When was the last time you made something? Something physical, something real? Probably not in class: UChicago’s focus on theory relegates the practice of making to RSOs and arts majors, forcing most of us to go outside of school to make things. I made dinner last night. And the night before. But I don’t feel like that counts. I didn’t choose to make dinner; I needed to. While I was chopping onions and waiting for my rice to cook, I wasn’t thinking that I was in the process of creating something. I was executing a task. I chose to make a stir fry and so there I was, pushing vegetables around a frying pan, listening to a podcast. I was on autopilot, concentrating neither on my stir fry nor on the disembodied voice talking about basketball. So maybe I asked the wrong question. When was the last time you created something?
Creation requires imagination. You make dinner; you create a new recipe. Creation is personal. Both you and I can make the same piece of Ikea furniture, but we can’t create the same sculpture. Creation is often outsourced: to recipe books, to wikis and online tutorials, to Ikea catalogs, leaving us as biological bots, going through somebody else’s motions. Chop three onions, put a redstone torch here, drop stitch then purl, and remember not to put the shelves in backwards. Voila! You’ve made Emma’s best chilli, supergamerman77’s piston door, Oliver’s neon earflap hat, and Ikea’s best-selling shelving unit Billy. I’ve made the same thing too: My secret Minecraft base opens the same way and my SOSC books are on the same shelves. Maybe your chilli has more jalapeños and your hat is red, but in the end, we made someone else’s creation, followed the steps of someone else’s plan.
When we create, we manifest ourselves. That clay sculpture of a sea monster on my dresser at home: that’s me or at least a part of me. But more of me is in the painting I spent weeks on in a middle school art class and even more of me is in that angsty poem I labored over in high school. This process is, I think, fundamentally enjoyable. The more intent, the more imagination, embedded in our creations, the more of us is in them and the harder they are to create. Making great art is a taxing, laborious process, a struggle to create magic, a struggle for perfection, and often we judge all art against the standards of great art, even art that has no pretensions to being great. The fear of being judged in this way, by ourselves or others, can stop us from creating, but I don’t think it should. Just as we understand that the pancakes we make with our friends aren’t going to be restaurant standard, we should understand that the album our friend made or the poem we wrote were created in the spirit of fun. We need to overcome our own biases about art. We need to practice making art for fun.

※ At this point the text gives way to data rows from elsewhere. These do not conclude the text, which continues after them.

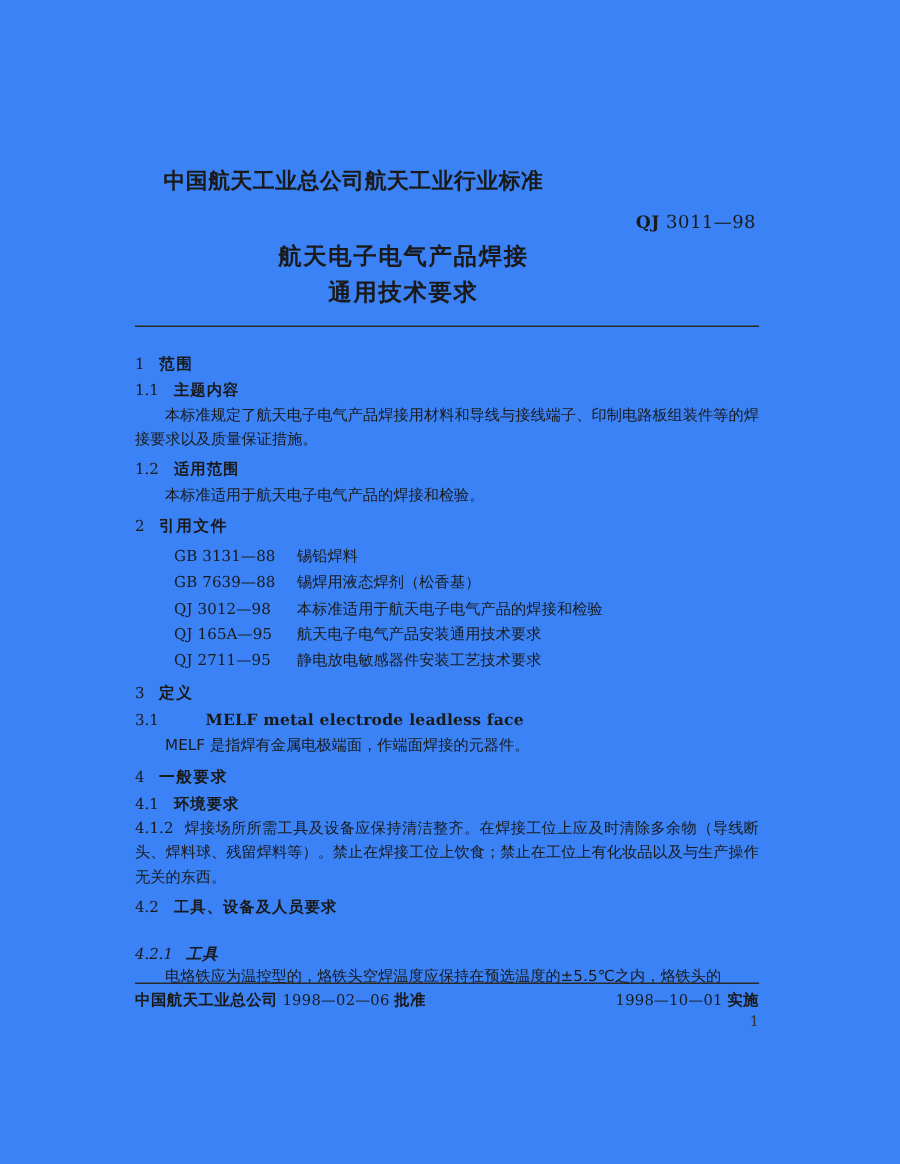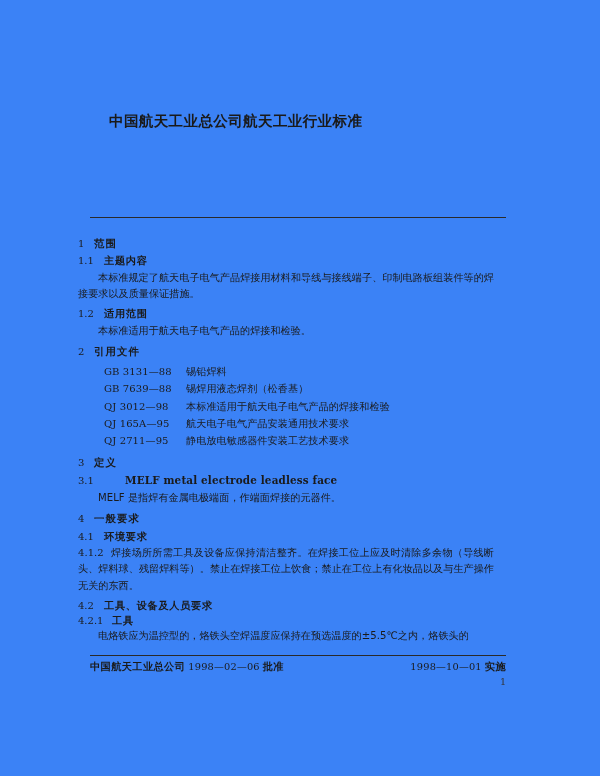--- a/index.html
+++ b/index.html
@@ -259,6 +259,9 @@
   <div class="masthead">
     <div class="org-standard-title">中国航天工业总公司航天工业行业标准</div>
 
+    <div class="std-number-row">
+      <span class="std-number"><b>QJ</b> <span>3011—98</span></span>
+    </div>
 
   </div>
 

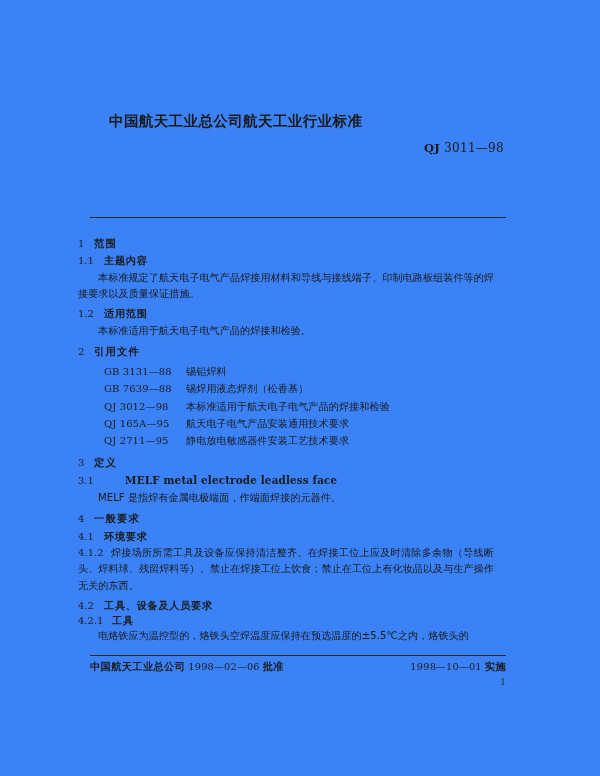--- a/index.html
+++ b/index.html
@@ -263,6 +263,10 @@
       <span class="std-number"><b>QJ</b> <span>3011—98</span></span>
     </div>
 
+    <div class="doc-title">
+      <div class="line1">航天电子电气产品焊接</div>
+      <div class="line2">通用技术要求</div>
+    </div>
   </div>
 
   <div class="rule"></div>

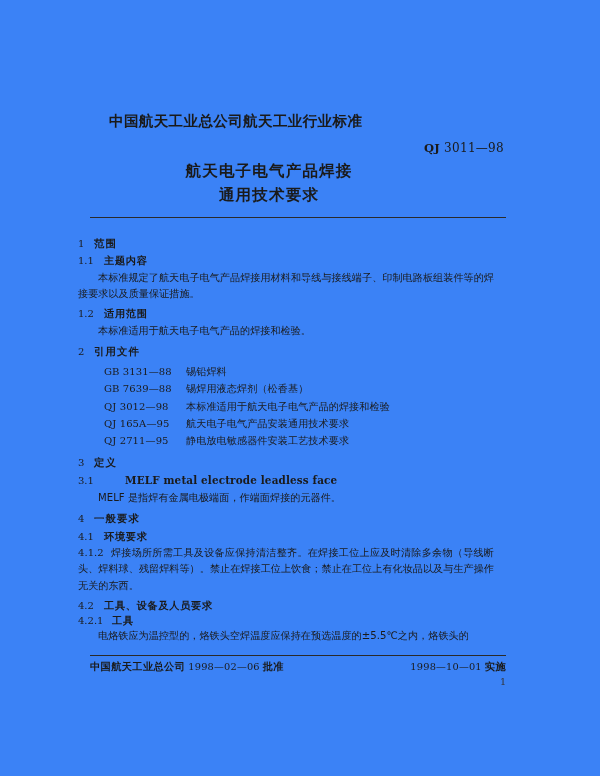--- a/index.html
+++ b/index.html
@@ -82,7 +82,7 @@
   
   .body-area {
     position: absolute;
-    left: 78px;
+    left: 90px;
     top: 231px;
     width: 416px;
     font-size: 9.6px;

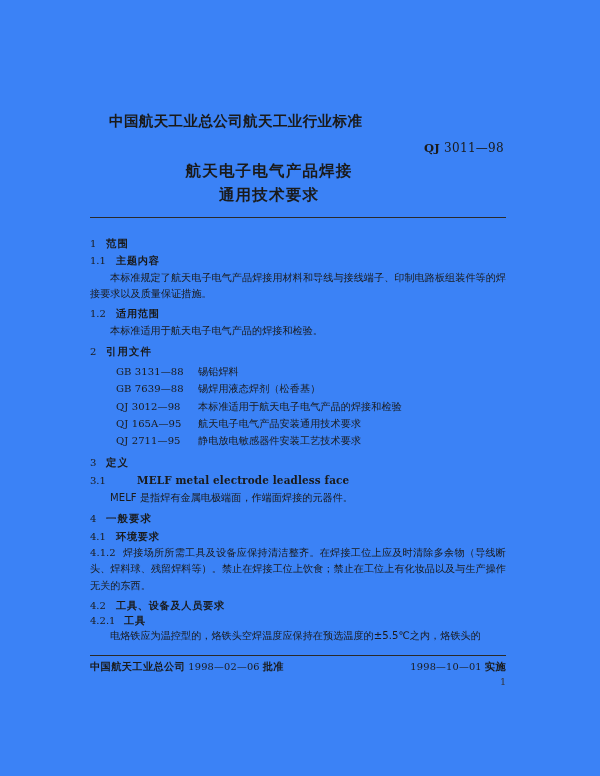--- a/index.html
+++ b/index.html
@@ -129,10 +129,11 @@
   .h3c {
     font-size: 10.2px;
     font-weight: bold;
-    margin-top: 4px;
+    margin-top: 20px;
     margin-bottom: 2px;
     line-height: 1.1;
     white-space: nowrap;
+    font-style: italic;
   }
   .h3c .num {
     font-family: "DejaVu Serif", "Liberation Serif", serif;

This school teaches us that artistic expression is childish or that it’s a job. Classes are dominated by analysis; creation is relegated to the arts core or sequestered far away from the quad in Logan. The University’s emphasis on theory over practice contributes to this. Arts core classes are considered easy; many of them don’t even require you to create, just to write more essays or memorize snippets of Beethoven and facts about Degas. There’s a professional theater on campus, but how many people go to the plays or even know what’s playing? How many of the interminable emails from the University mention student art? The University just doesn’t seem to care, unless you are a major in a creative field, in which case you are looking for a job and will be bombarded with emails accordingly. You can devote your life to art, but if you don’t you should still create; it’s not just something for children or professionals. The problem is, we’ve all been persuaded that it is—that if you’re an adult, and your art isn’t beautiful, you simply shouldn’t bother.
We need to force ourselves to create, to allow our imagination to work its magic. Because our curricula are already so theoretical, I would encourage a more balanced diet of critical consumption and creation. Don’t only take those theoretical arts classes; try taking ones with creative assignments like On Images or Intro to Genres. The University should offer more arts core classes with creative assignments. Students should be more encouraged to paint, write, make plays, make music. I believe there should be classes that fulfil the arts requirement where students learn an instrument and the basics of song writing. The University could also offer free music lessons, as money is no object. Taking classes like these is a way to force ourselves to create, by providing incentives which we respond to: grades. It seems like this should suck the fun out of art, should turn a joyful activity into yet another thing you get through on Sunday evening. But by being more encouraged to create, we might make it a habit and even enjoy it.
Just as the University should force us to create, we should also force ourselves to create. Write poems, draw pictures, sing songs and all that. Create new recipes, try things out. Maybe that combination of chili powder and cinnamon doesn’t quite work, but you’ll certainly remember it. When you build snowmen, don’t stack three spheres, create something new. Despite all we are told, we can do magic and we should.
Andrew Farry is a second-year in the College.